*Activity*
What is needed here is an exact printout of the data, with no pictures included.

*Data*

* * *

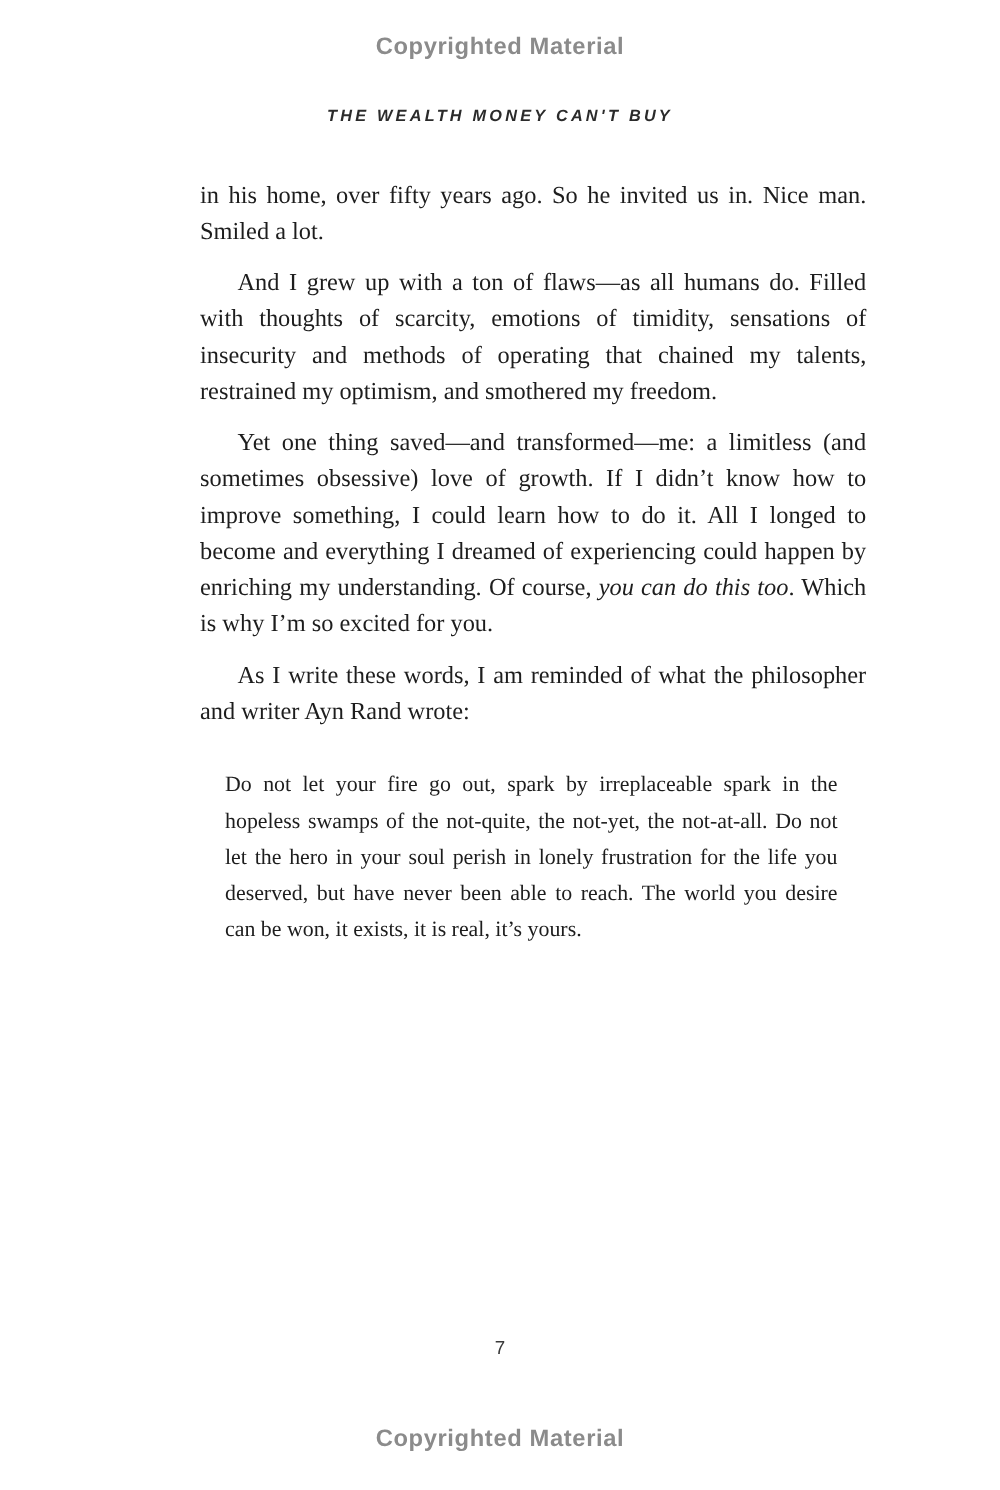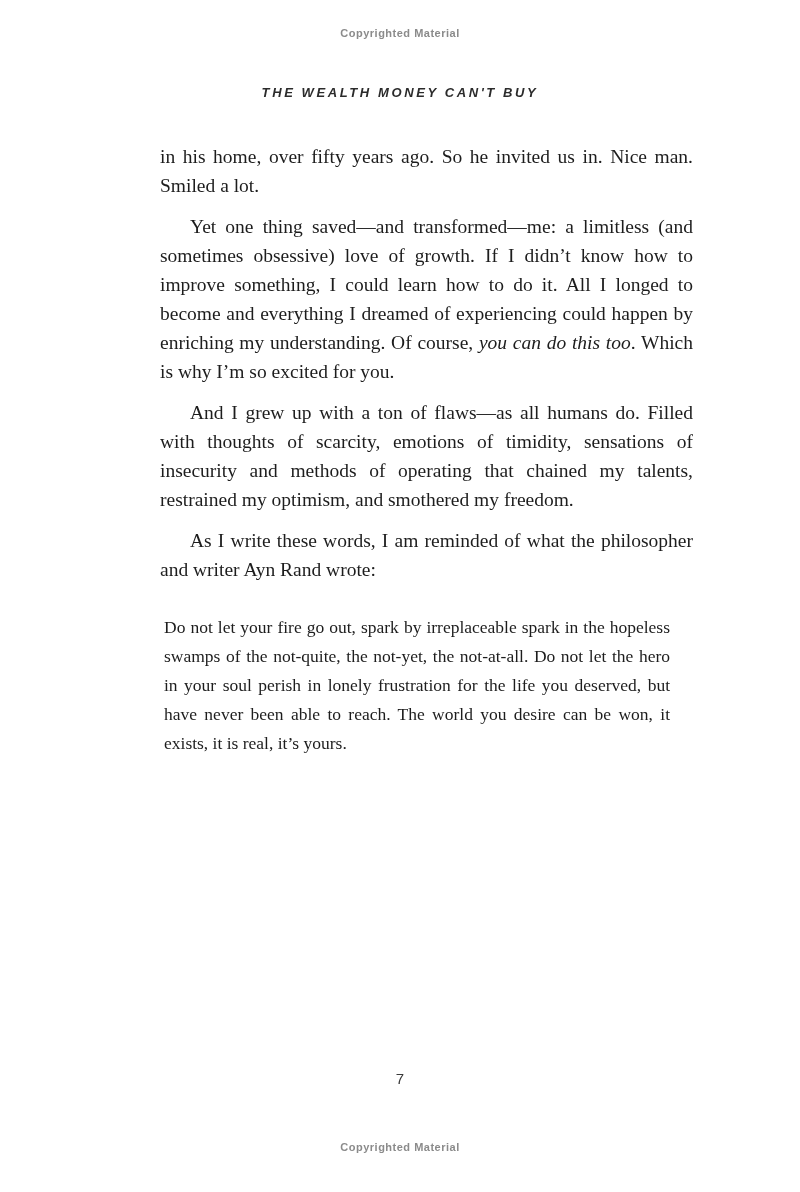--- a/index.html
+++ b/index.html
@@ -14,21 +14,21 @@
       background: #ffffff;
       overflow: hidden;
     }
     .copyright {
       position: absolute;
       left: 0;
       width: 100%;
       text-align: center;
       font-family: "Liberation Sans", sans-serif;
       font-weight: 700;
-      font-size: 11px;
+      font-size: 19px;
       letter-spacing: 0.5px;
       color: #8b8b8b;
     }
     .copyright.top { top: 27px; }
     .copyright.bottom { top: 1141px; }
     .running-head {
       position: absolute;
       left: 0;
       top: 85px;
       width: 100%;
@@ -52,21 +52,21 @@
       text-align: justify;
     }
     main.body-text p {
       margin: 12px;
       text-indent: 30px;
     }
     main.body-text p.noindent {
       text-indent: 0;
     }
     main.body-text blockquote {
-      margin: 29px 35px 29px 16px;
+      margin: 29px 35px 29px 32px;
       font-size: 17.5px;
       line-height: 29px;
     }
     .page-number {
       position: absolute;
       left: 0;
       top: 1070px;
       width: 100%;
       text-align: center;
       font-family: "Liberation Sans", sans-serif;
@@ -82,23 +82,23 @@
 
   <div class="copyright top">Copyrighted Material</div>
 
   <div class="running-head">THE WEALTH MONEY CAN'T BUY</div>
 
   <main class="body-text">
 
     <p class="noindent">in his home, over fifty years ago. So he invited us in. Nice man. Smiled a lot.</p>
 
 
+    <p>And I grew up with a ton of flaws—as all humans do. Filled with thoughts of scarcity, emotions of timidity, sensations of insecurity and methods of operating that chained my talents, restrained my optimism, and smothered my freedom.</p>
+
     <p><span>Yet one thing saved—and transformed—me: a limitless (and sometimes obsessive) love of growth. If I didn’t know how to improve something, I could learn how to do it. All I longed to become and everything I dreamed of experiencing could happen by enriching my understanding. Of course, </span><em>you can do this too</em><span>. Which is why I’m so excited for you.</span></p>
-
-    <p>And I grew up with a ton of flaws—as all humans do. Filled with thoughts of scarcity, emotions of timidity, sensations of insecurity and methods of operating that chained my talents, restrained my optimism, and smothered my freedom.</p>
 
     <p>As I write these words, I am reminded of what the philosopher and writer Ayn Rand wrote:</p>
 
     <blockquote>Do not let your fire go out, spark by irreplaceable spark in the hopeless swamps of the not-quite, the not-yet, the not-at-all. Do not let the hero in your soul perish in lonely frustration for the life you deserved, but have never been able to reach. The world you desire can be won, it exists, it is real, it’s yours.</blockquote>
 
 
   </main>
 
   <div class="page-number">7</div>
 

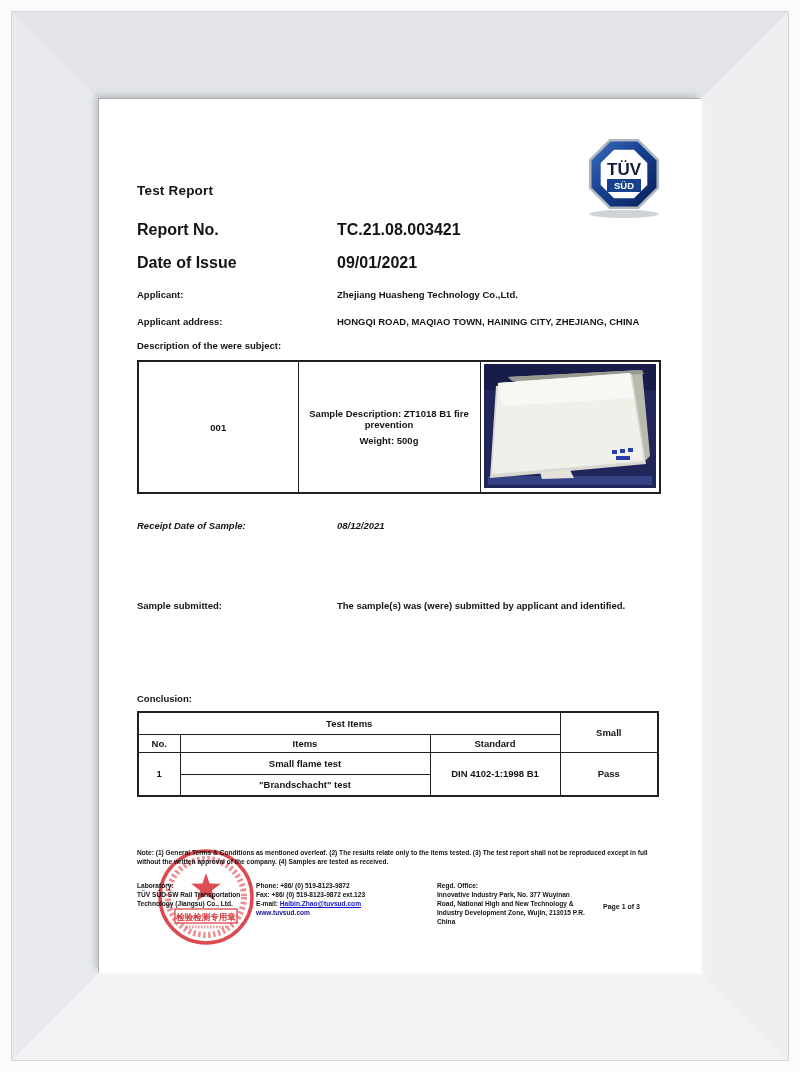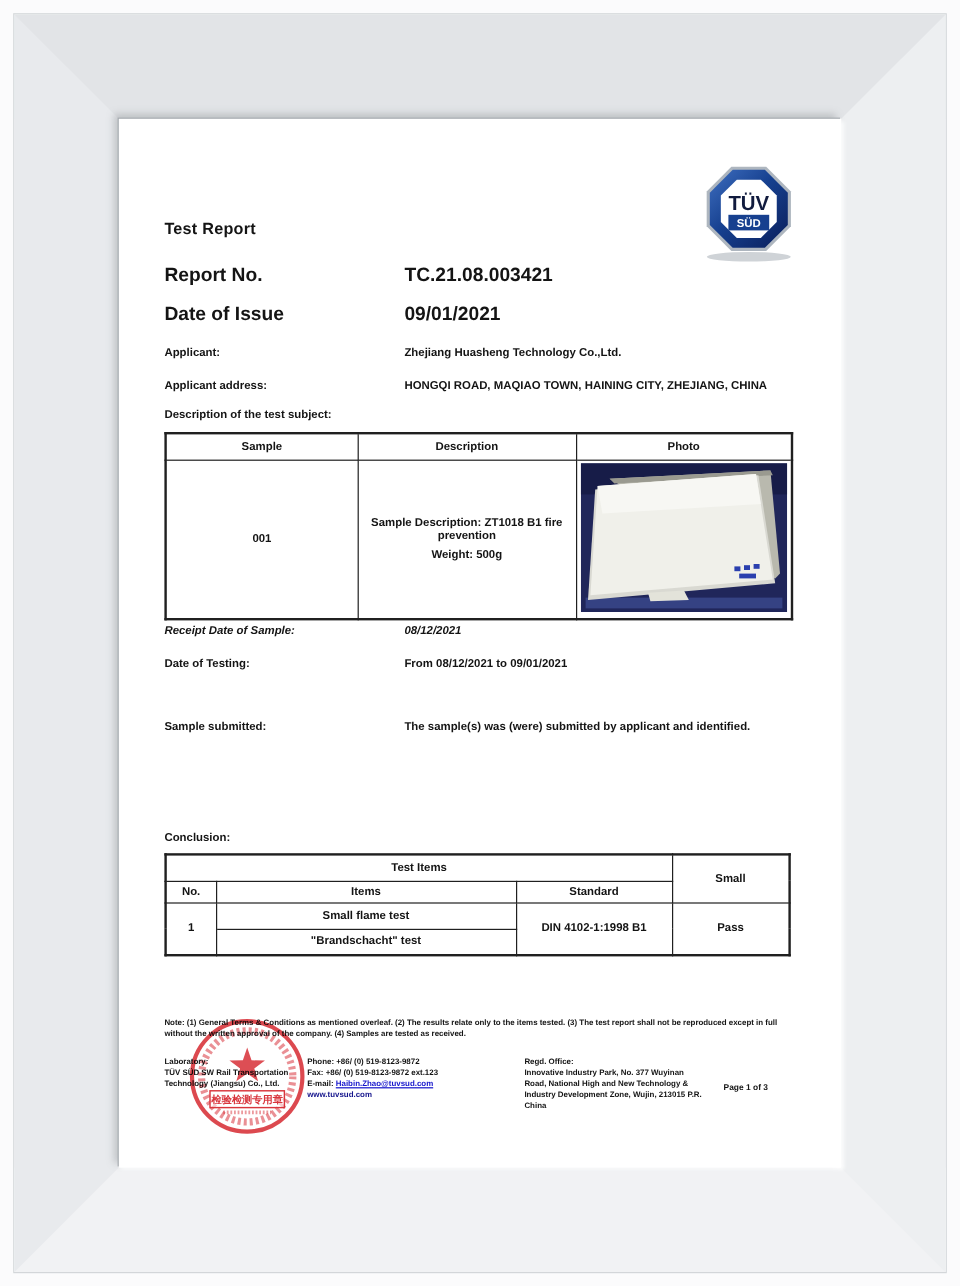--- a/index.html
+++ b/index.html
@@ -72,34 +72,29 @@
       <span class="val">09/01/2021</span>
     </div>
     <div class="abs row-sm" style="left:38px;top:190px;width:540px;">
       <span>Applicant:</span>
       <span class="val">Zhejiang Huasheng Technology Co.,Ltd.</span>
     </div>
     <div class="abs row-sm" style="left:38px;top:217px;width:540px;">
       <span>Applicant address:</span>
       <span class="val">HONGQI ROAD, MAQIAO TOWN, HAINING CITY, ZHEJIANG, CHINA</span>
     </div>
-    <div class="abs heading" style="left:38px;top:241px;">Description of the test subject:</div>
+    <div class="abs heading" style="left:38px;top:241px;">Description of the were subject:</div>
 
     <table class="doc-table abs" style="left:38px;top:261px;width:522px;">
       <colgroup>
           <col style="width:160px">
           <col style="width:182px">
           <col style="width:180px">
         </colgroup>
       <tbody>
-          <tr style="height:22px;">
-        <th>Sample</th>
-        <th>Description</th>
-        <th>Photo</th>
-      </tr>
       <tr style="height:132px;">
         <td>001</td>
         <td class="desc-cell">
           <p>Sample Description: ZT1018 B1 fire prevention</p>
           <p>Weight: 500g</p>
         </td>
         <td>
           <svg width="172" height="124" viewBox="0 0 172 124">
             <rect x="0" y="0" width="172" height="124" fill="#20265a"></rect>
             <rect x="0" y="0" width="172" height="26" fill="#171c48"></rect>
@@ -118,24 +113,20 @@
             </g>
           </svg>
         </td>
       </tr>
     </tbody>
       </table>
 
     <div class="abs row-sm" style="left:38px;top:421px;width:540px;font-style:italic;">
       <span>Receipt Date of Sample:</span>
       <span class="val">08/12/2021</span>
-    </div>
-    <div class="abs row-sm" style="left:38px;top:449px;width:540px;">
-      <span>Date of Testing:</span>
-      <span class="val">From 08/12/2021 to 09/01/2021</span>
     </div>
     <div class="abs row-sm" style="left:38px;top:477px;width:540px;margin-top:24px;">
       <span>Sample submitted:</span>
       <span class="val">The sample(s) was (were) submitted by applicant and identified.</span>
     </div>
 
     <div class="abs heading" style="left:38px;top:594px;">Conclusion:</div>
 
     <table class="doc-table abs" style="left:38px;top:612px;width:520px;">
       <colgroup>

* * *

*Solution below*
--- a/index.html
+++ b/index.html
@@ -14,21 +14,21 @@
       background: #ffffff;
       overflow: hidden;
     }
     .copyright {
       position: absolute;
       left: 0;
       width: 100%;
       text-align: center;
       font-family: "Liberation Sans", sans-serif;
       font-weight: 700;
-      font-size: 11px;
+      font-size: 19px;
       letter-spacing: 0.5px;
       color: #8b8b8b;
     }
     .copyright.top { top: 27px; }
     .copyright.bottom { top: 1141px; }
     .running-head {
       position: absolute;
       left: 0;
       top: 85px;
       width: 100%;
@@ -52,21 +52,21 @@
       text-align: justify;
     }
     main.body-text p {
       margin: 12px;
       text-indent: 30px;
     }
     main.body-text p.noindent {
       text-indent: 0;
     }
     main.body-text blockquote {
-      margin: 29px 35px 29px 16px;
+      margin: 29px 35px 29px 32px;
       font-size: 17.5px;
       line-height: 29px;
     }
     .page-number {
       position: absolute;
       left: 0;
       top: 1070px;
       width: 100%;
       text-align: center;
       font-family: "Liberation Sans", sans-serif;
@@ -82,23 +82,23 @@
 
   <div class="copyright top">Copyrighted Material</div>
 
   <div class="running-head">THE WEALTH MONEY CAN'T BUY</div>
 
   <main class="body-text">
 
     <p class="noindent">in his home, over fifty years ago. So he invited us in. Nice man. Smiled a lot.</p>
 
 
+    <p>And I grew up with a ton of flaws—as all humans do. Filled with thoughts of scarcity, emotions of timidity, sensations of insecurity and methods of operating that chained my talents, restrained my optimism, and smothered my freedom.</p>
+
     <p><span>Yet one thing saved—and transformed—me: a limitless (and sometimes obsessive) love of growth. If I didn’t know how to improve something, I could learn how to do it. All I longed to become and everything I dreamed of experiencing could happen by enriching my understanding. Of course, </span><em>you can do this too</em><span>. Which is why I’m so excited for you.</span></p>
-
-    <p>And I grew up with a ton of flaws—as all humans do. Filled with thoughts of scarcity, emotions of timidity, sensations of insecurity and methods of operating that chained my talents, restrained my optimism, and smothered my freedom.</p>
 
     <p>As I write these words, I am reminded of what the philosopher and writer Ayn Rand wrote:</p>
 
     <blockquote>Do not let your fire go out, spark by irreplaceable spark in the hopeless swamps of the not-quite, the not-yet, the not-at-all. Do not let the hero in your soul perish in lonely frustration for the life you deserved, but have never been able to reach. The world you desire can be won, it exists, it is real, it’s yours.</blockquote>
 
 
   </main>
 
   <div class="page-number">7</div>
 

--- a/index.html
+++ b/index.html
@@ -72,34 +72,29 @@
       <span class="val">09/01/2021</span>
     </div>
     <div class="abs row-sm" style="left:38px;top:190px;width:540px;">
       <span>Applicant:</span>
       <span class="val">Zhejiang Huasheng Technology Co.,Ltd.</span>
     </div>
     <div class="abs row-sm" style="left:38px;top:217px;width:540px;">
       <span>Applicant address:</span>
       <span class="val">HONGQI ROAD, MAQIAO TOWN, HAINING CITY, ZHEJIANG, CHINA</span>
     </div>
-    <div class="abs heading" style="left:38px;top:241px;">Description of the test subject:</div>
+    <div class="abs heading" style="left:38px;top:241px;">Description of the were subject:</div>
 
     <table class="doc-table abs" style="left:38px;top:261px;width:522px;">
       <colgroup>
           <col style="width:160px">
           <col style="width:182px">
           <col style="width:180px">
         </colgroup>
       <tbody>
-          <tr style="height:22px;">
-        <th>Sample</th>
-        <th>Description</th>
-        <th>Photo</th>
-      </tr>
       <tr style="height:132px;">
         <td>001</td>
         <td class="desc-cell">
           <p>Sample Description: ZT1018 B1 fire prevention</p>
           <p>Weight: 500g</p>
         </td>
         <td>
           <svg width="172" height="124" viewBox="0 0 172 124">
             <rect x="0" y="0" width="172" height="124" fill="#20265a"></rect>
             <rect x="0" y="0" width="172" height="26" fill="#171c48"></rect>
@@ -118,24 +113,20 @@
             </g>
           </svg>
         </td>
       </tr>
     </tbody>
       </table>
 
     <div class="abs row-sm" style="left:38px;top:421px;width:540px;font-style:italic;">
       <span>Receipt Date of Sample:</span>
       <span class="val">08/12/2021</span>
-    </div>
-    <div class="abs row-sm" style="left:38px;top:449px;width:540px;">
-      <span>Date of Testing:</span>
-      <span class="val">From 08/12/2021 to 09/01/2021</span>
     </div>
     <div class="abs row-sm" style="left:38px;top:477px;width:540px;margin-top:24px;">
       <span>Sample submitted:</span>
       <span class="val">The sample(s) was (were) submitted by applicant and identified.</span>
     </div>
 
     <div class="abs heading" style="left:38px;top:594px;">Conclusion:</div>
 
     <table class="doc-table abs" style="left:38px;top:612px;width:520px;">
       <colgroup>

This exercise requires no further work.